Semi-partial correlation explains the unique relationship between the IV and the DV controlling for other IVs in the model.
In SPSS it is reported in the Coefficients table under the ‘Part’ heading
In a scatterplot, what sort of graph indicates there is an issue with collinearity?
If the scatterplot graph shows any type of discernible pattern then there is a potential issue with collinearity
CLO 1
What is Multiple Regression?
What variables work in MR?
What four questions is MR useful in answering?
Multiple regression is statistical analysis that looks at the predictive relationships between variables where there are two or more IVs and a single continuous DV.
MR is useful in answering questions about
- combined effect of IVs on the variance of a DV (Multiple R2)
- relative strength of different predictors in contributing to DV variance
- the unique variance of each predictor (semi partial - sr2)
- predicting improvement (hierarchical regression)

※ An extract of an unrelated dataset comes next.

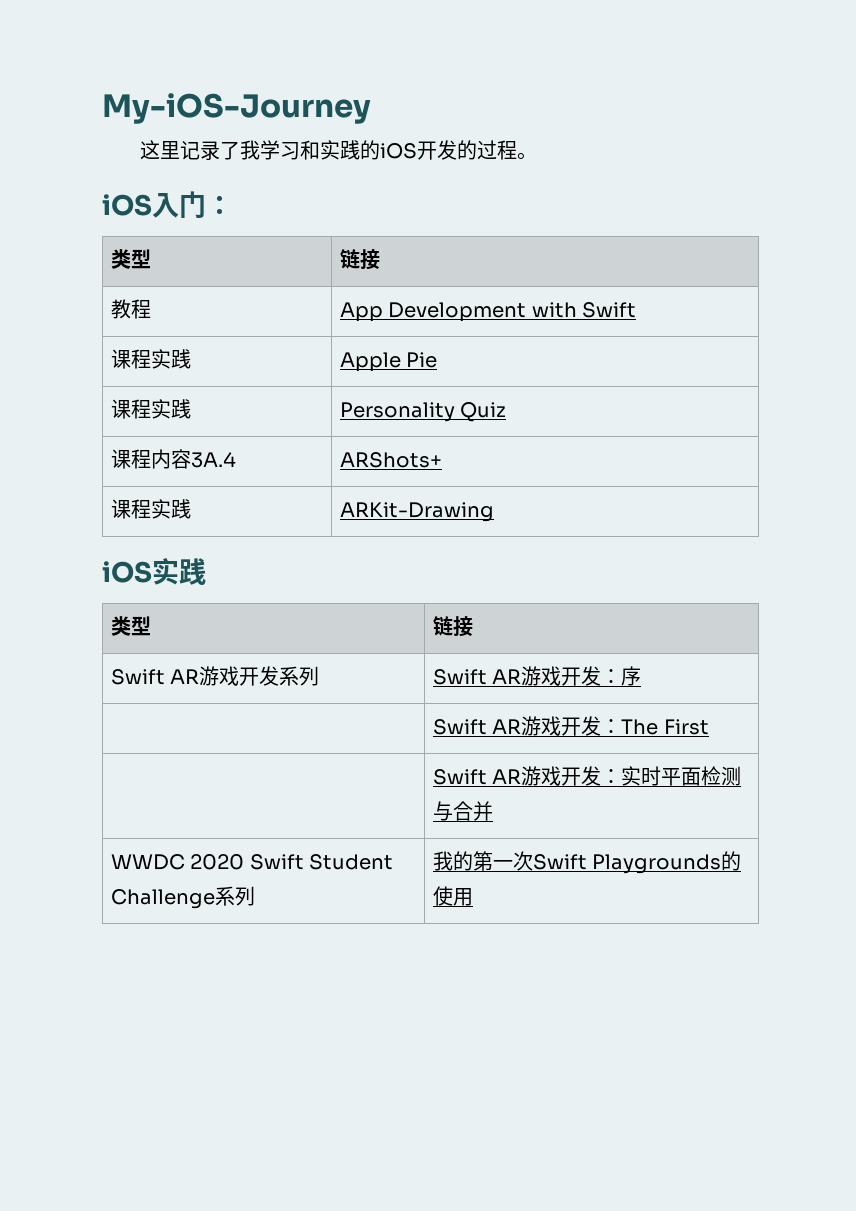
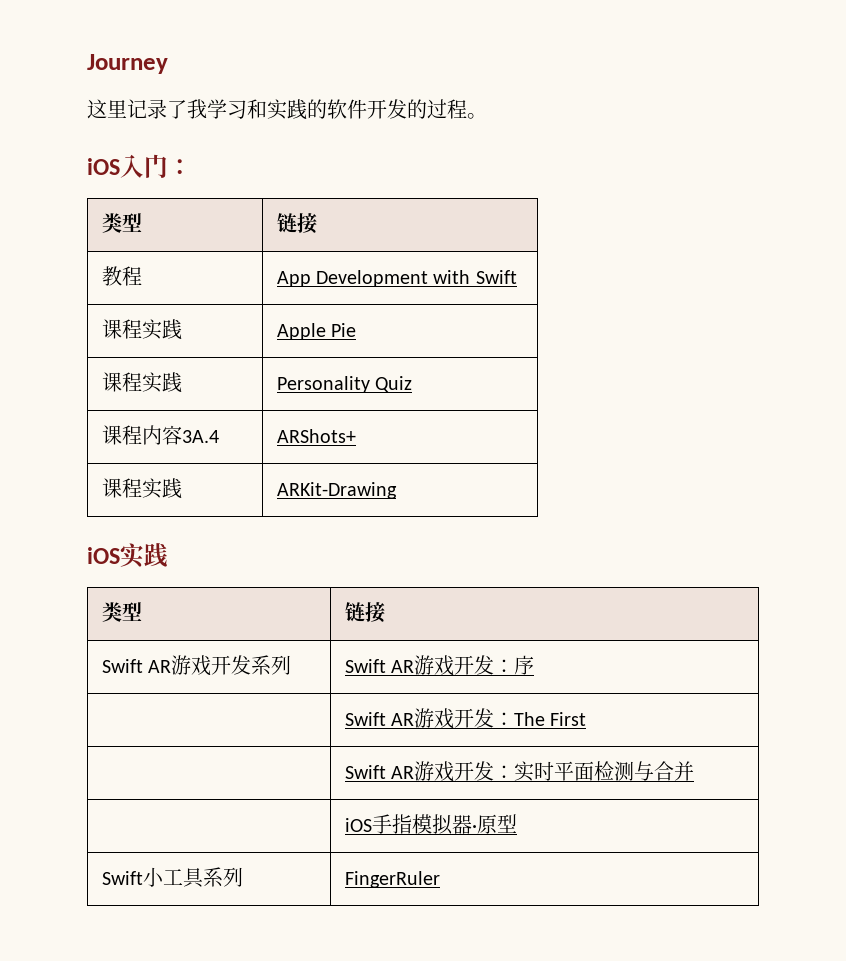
[102,93,371,124] My-iOS-Journey -> [87,54,168,74] Journey
[380,143,418,159] iOS -> [327,99,367,119] 软件
[111,854,394,870] [111,886,256,909] [433,851,742,874] [433,886,474,906] WWDC 2020 Swift Student Challenge系列 | 我的第一次Swift Playgrounds的使用 -> [344,814,517,835] [101,867,243,888] [344,871,440,888] | iOS手指模拟器·原型 // Swift小工具系列 | FingerRuler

CLO 2 - How do various methods of MR differ? (standard, hierarchical, stepwise)
Standard
- Forced entry of all variables at once - unconcerned about order
- research question does not specifically indicate variables influence in a certain way
- overall combined, relative important and unique importance of the IVs on the DV
Hierarchical
- IVs entered in blocks - order determined by research question
- overall combined, relative importance and unique importance of the IVs on the DV
- PLUS prediction improvement (additional variance explained after controlling for certain IVs in previous blocks)
Stepwise
* Statistical approach where IVs are entered based on statistical criteria eg p value of t test for each IV remove if p
CLO 3 - What are the five key pieces of output for overall model and how do they relate to my research question?
Key output for overall model
R - correlation between all IVs and DV
R2 - overall variance explained in the DV by all IVs
Adjusted R2 - adjusts R2 for sample size and # of predictors (greater number of predictors is likely to inflate R2)
F test - significance test for R2 and R2 change
R2 change - difference between steps (blocks) in explained variance for Hierarchical regression (prediction improvement questions)
CLO 3 - What are the five key pieces of output for individual predictors in model and how do they relate to my research question?
Key output for Individual predictors
b weight - unstandardised, the amount of change in the predictor for every 1 unit change in the DV
Beta weight - standardised b weight, can use to relate to each other. Useful for relative important of each predictors questions
r - zero order correlation between IV and DV
sr - used to determine sr2 - semi-partial correlation, unique variance explained
t test - significance test of b weight for individual predictors
CLO4 - What are the six key multiple regression assumptions?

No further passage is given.